* **Directions**: Once the line with "- PointSpreadFunctions |" is found in the data, output it and each following line exactly, up to and including the line with "- Sensitivity |", and nothing before or after.

* **Supplied material**:
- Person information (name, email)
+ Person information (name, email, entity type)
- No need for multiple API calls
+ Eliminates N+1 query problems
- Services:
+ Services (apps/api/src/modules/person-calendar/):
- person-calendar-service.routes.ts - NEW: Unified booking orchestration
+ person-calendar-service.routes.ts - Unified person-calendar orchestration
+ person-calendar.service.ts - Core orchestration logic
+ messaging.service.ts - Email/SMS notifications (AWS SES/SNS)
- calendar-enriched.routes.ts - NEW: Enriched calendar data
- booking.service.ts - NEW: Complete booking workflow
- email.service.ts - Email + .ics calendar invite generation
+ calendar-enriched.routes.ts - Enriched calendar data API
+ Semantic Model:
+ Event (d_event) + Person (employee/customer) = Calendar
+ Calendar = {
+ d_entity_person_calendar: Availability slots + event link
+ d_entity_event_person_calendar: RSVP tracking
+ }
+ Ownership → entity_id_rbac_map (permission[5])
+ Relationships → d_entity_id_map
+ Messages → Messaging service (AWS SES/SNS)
---
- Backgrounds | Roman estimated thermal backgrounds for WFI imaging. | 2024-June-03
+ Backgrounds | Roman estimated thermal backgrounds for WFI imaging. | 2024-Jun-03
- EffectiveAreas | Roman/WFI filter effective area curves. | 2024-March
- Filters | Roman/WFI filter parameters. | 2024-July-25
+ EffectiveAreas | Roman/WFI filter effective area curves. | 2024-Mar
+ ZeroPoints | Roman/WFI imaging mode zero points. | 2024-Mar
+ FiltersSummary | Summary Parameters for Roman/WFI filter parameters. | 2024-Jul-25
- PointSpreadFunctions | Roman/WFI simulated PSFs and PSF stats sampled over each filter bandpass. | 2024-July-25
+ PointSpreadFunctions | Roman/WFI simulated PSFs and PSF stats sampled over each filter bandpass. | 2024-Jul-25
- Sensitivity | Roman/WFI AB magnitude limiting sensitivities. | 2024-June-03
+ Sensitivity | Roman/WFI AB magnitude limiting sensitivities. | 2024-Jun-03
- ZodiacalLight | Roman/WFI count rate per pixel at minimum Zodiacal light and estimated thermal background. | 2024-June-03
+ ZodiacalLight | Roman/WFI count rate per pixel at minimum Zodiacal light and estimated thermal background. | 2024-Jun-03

* **Answer area**:
- PointSpreadFunctions | Roman/WFI simulated PSFs and PSF stats sampled over each filter bandpass. | 2024-July-25
+ PointSpreadFunctions | Roman/WFI simulated PSFs and PSF stats sampled over each filter bandpass. | 2024-Jul-25
- Sensitivity | Roman/WFI AB magnitude limiting sensitivities. | 2024-June-03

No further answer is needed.